Longtemps critiqué pour son travail de mémoire tardif sur son rôle dans l’holocauste, l’Autriche oeuvre maintenant depuis 20 ans sur la restitution des objets d’art volés par les nazis.
Le pays a longtemps été critiqué pour son travail de mémoire tardif sur son rôle dans l’holocauste. Jusqu’aux années 90 environs, la théorie officielle présentait l’Autriche comme la victime d’Hitler. Depuis, les choses ont évolué, notamment dans le domaine de l’art. Durant la Seconde Guerre mondiale, les nazis pillent 650 000 (chiffre global, donné lors de la conférence internationale à Terezin, en République Tchèque en 2009), œuvres d’art aux juifs et notamment en Autriche. Depuis 20 ans, une commission spéciale est chargée de restituer les œuvres et objets d’arts issus des collections publiques du pays, qui furent volées par les nazis, aux victimes ou à leurs descendants. Un travail colossal qui continue dans le pays, en avance sur cette question. Reportage à Vienne de notre correspondante, Isaure Hiace.
La loi adoptée en 1998 en Autriche fait figure de modèle encore aujourd’hui. Elle a crée une commission chargée d’enquêter au sein des collections publiques afin de restituer les objets et œuvres d’arts volées aux juifs par les nazis. Au sein de cette commission, une dizaine de chercheurs qui travaillent dans les principaux musées du pays comme Julia Essl, qui inspecte les peintures de l’Albertina Museum, à Vienne.
“Mon travail de tous les jours consiste à vérifier les achats effectués par le musée entre 1938 et 1945. Je dois m’assurer que les œuvres présentes ici n’ont pas été acquises frauduleusement. Pour le vérifier, je me rends souvent au service de restauration pour lire les annotations inscrites au dos des tableaux. Je vais aussi consulter les archives nationales régulièrement. Les sources internes au musée sont également des informations précieuses dans mes recherches. ”
En 20 ans, la commission a permis de restituer environs 12 000 objets d’art. La plupart des grands tableaux, signés Klimt ou Schiele, ont été rapidement rendus car les informations entourant ces œuvres étaient très fournies.
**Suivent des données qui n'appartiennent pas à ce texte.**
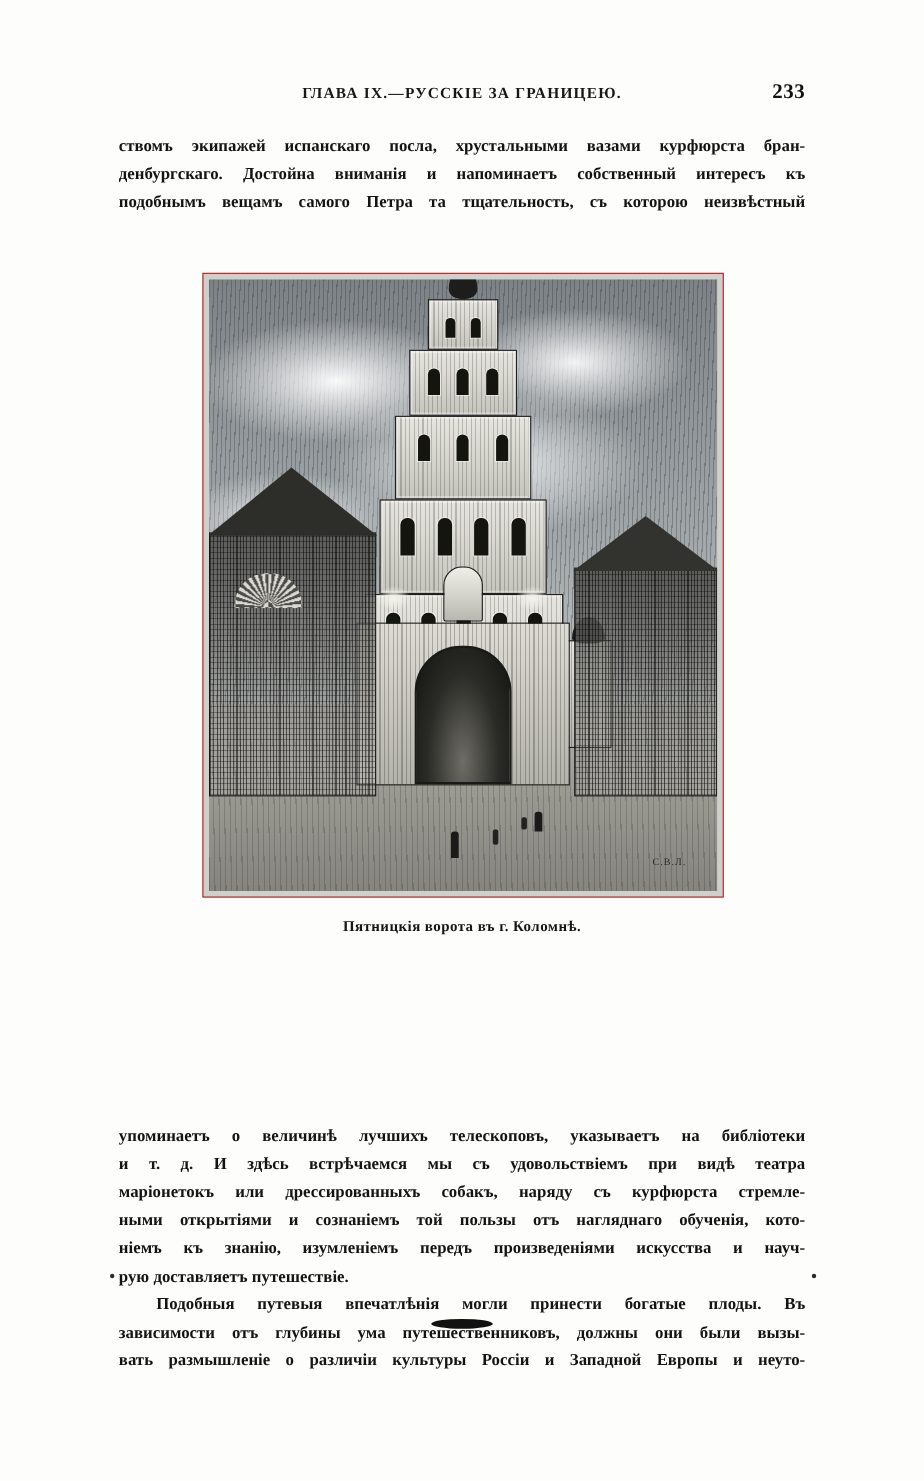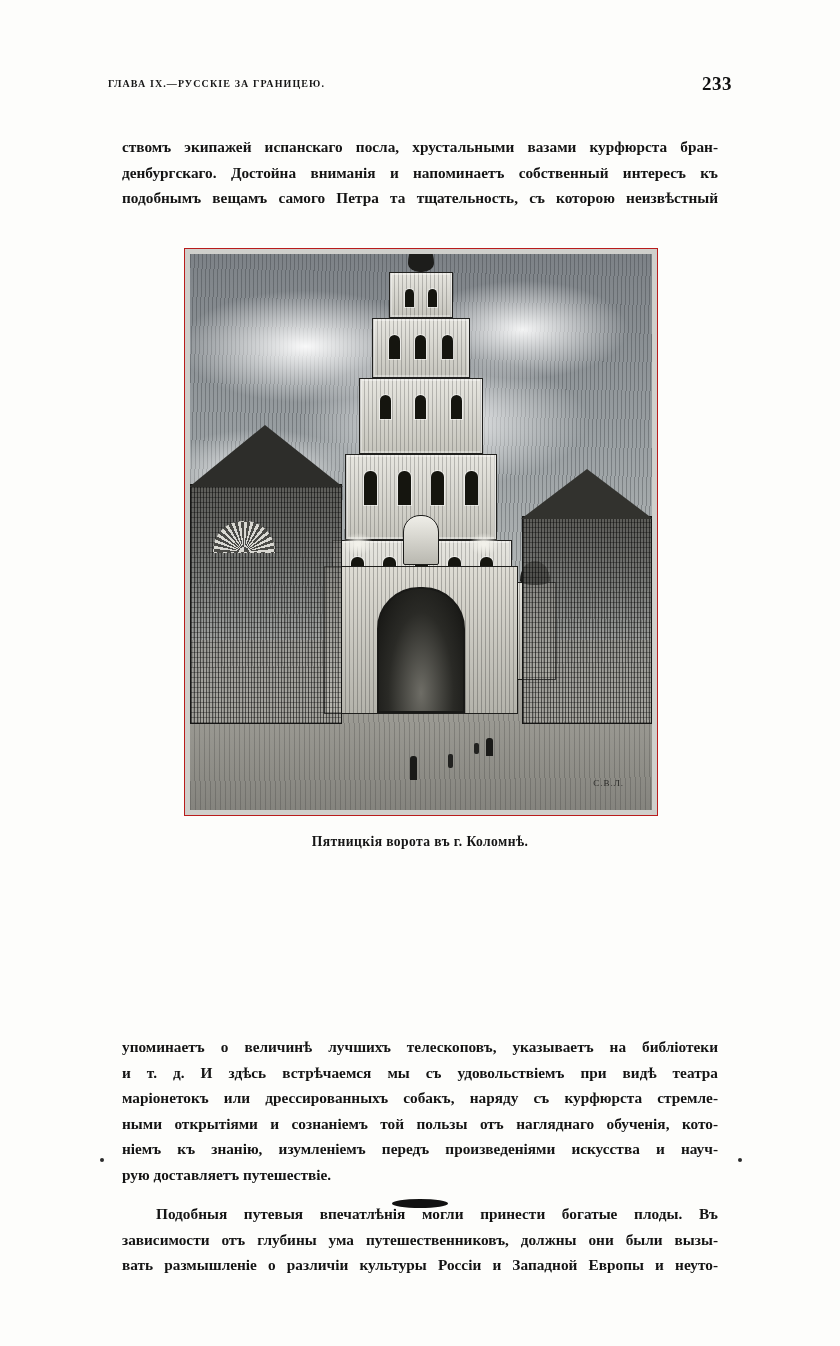--- a/index.html
+++ b/index.html
@@ -25,22 +25,22 @@
     position: absolute;
     top: 78px;
     left: 108px;
     right: 108px;
     height: 20px;
   }
   .rh-title {
     position: absolute;
     left: 0;
     right: 0;
-    text-align: left;
-    font-size: 10px;
+    text-align: center;
+    font-size: 14px;
     letter-spacing: 1.1px;
     font-weight: 700;
     color: #171717;
     text-transform: uppercase;
   }
   .rh-page {
     position: absolute;
     right: 0;
     top: -5px;
     font-size: 19px;
@@ -54,21 +54,21 @@
     left: 108px;
     width: 624px;
     font-size: 15.3px;
     line-height: 25.5px;
     text-align: justify;
     color: #141414;
     font-weight: 600;
   }
   .textblock.top { top: 120px; }
   .textblock.bottom { top: 1020px; }
-  .textblock p { margin: 14px; }
+  .textblock p { margin: 0; }
   .textblock p.indent { text-indent: 34px; }
   .line {
     display: block;
     white-space: nowrap;
   }
   .line.justify {
     text-align: justify;
     text-align-last: justify;
     white-space: normal;
   }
Aujourd’hui, le travail de Julia Essl concerne des œuvres moins connues et pour lesquelles il y a très peu d’indices.
“Ce qui est difficile aujourd’hui, c’est le peu d’informations dont nous disposons sur certaines œuvres. Parfois nous avons uniquement le prix d’achat ou le nom de la salle des ventes où le bien fut vendu. Il arrive que cela empêche toute recherche sur une œuvre. Mais ces dernières années, internet a été une aide très utile. Il faut toutefois être vigilant car les informations qui circulent sont parfois fausses. C’est pourquoi on a crée notre propre base de données et on a numérisé nos archives, cela nous aide dans nos recherches.”
Ces chercheurs ne travaillent pas pour les musées mais bien pour la commission et leurs recherches sont contrôlées par un conseil indépendant qui décide ensuite s’il y a assez d’informations pour restituer une œuvre. Pour Eva Blimlinger, à la tête de ce conseil, c’est là la force de la loi autrichienne : la garantie d’indépendance.
“En Allemagne, les chercheurs sont souvent ceux qui décident si un musée devrait ou non restituer une œuvre. En Autriche, le système est différent : la décision n’appartient pas aux chercheurs mais à un groupe de personnes issus de différentes disciplines et je crois que c’est mieux ainsi.”
Une fois la restitution approuvée, il faut rechercher les personnes spoliées. Un travail mené notamment pas le fond autrichien d’indemnisation des victimes du national socialisme. Mais Hanna Lessing, la directrice de ce fonds, le reconnaît : il est parfois très difficile de retrouver leur trace. Elle a donc établi une liste de 9000 objets aux propriétaires inconnus, liste que l’on peut consulter sur internet, ce qui donne lieu parfois à de jolies histoires. Au niveau international, les chercheurs estiment que 100 000 œuvres volées par les nazis n’ont toujours pas été restituées.